» **TASK DESCRIPTION**: Copy every entry below exactly as it appears, leaving out the images.

» **INPUT DATA**:
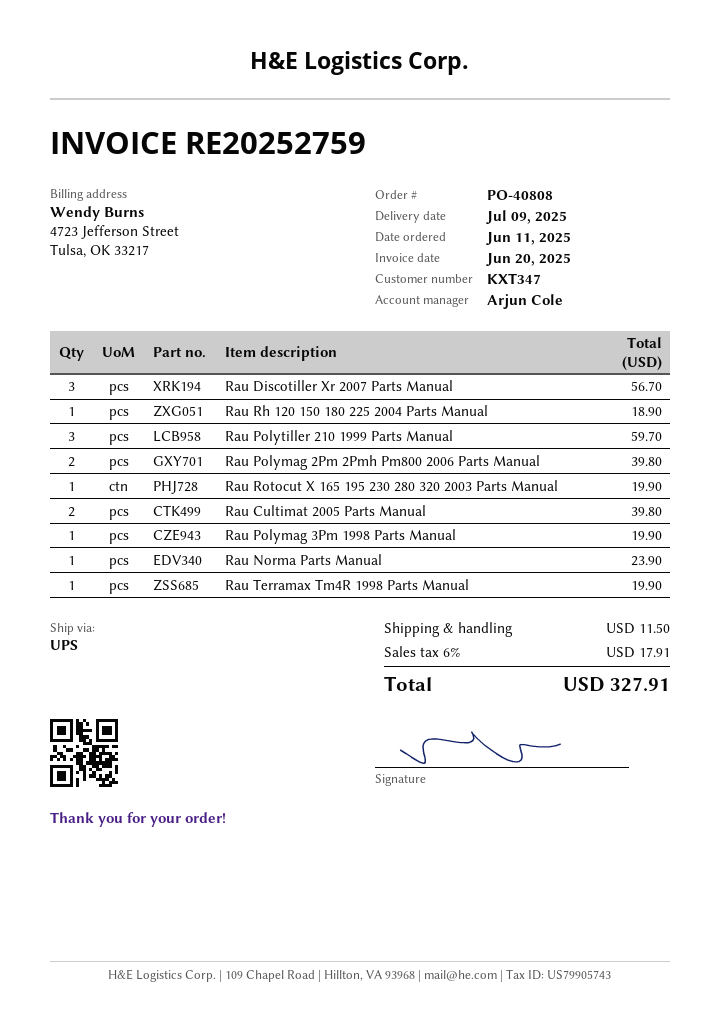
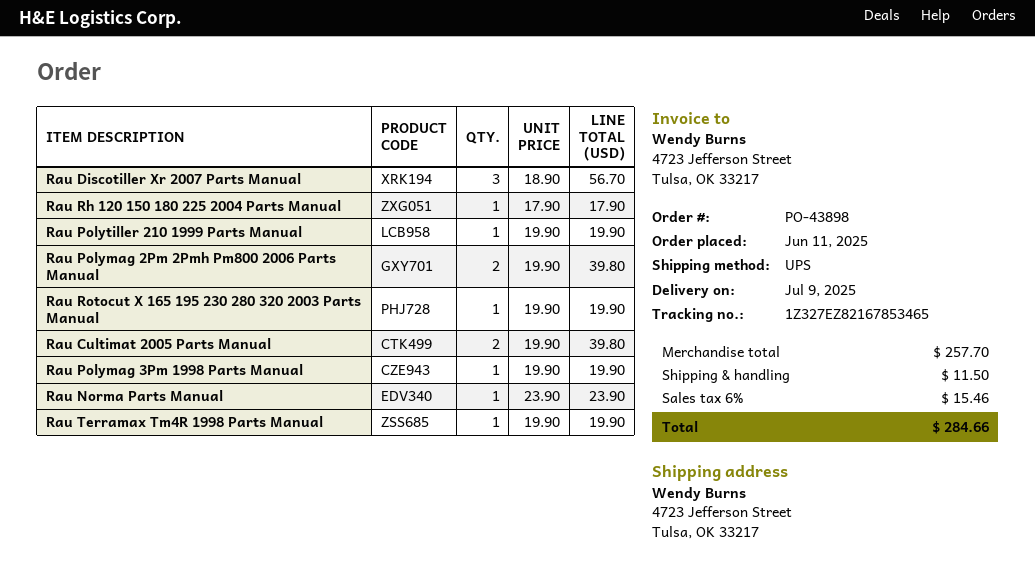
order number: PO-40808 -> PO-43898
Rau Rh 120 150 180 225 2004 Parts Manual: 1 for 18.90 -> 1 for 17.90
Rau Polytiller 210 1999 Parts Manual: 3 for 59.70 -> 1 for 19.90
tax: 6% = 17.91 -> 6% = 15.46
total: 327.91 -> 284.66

» **THE COMPLETED TASK**:
order number: PO-40808 -> PO-43898
Rau Rh 120 150 180 225 2004 Parts Manual: 1 for 18.90 -> 1 for 17.90
Rau Polytiller 210 1999 Parts Manual: 3 for 59.70 -> 1 for 19.90
tax: 6% = 17.91 -> 6% = 15.46
total: 327.91 -> 284.66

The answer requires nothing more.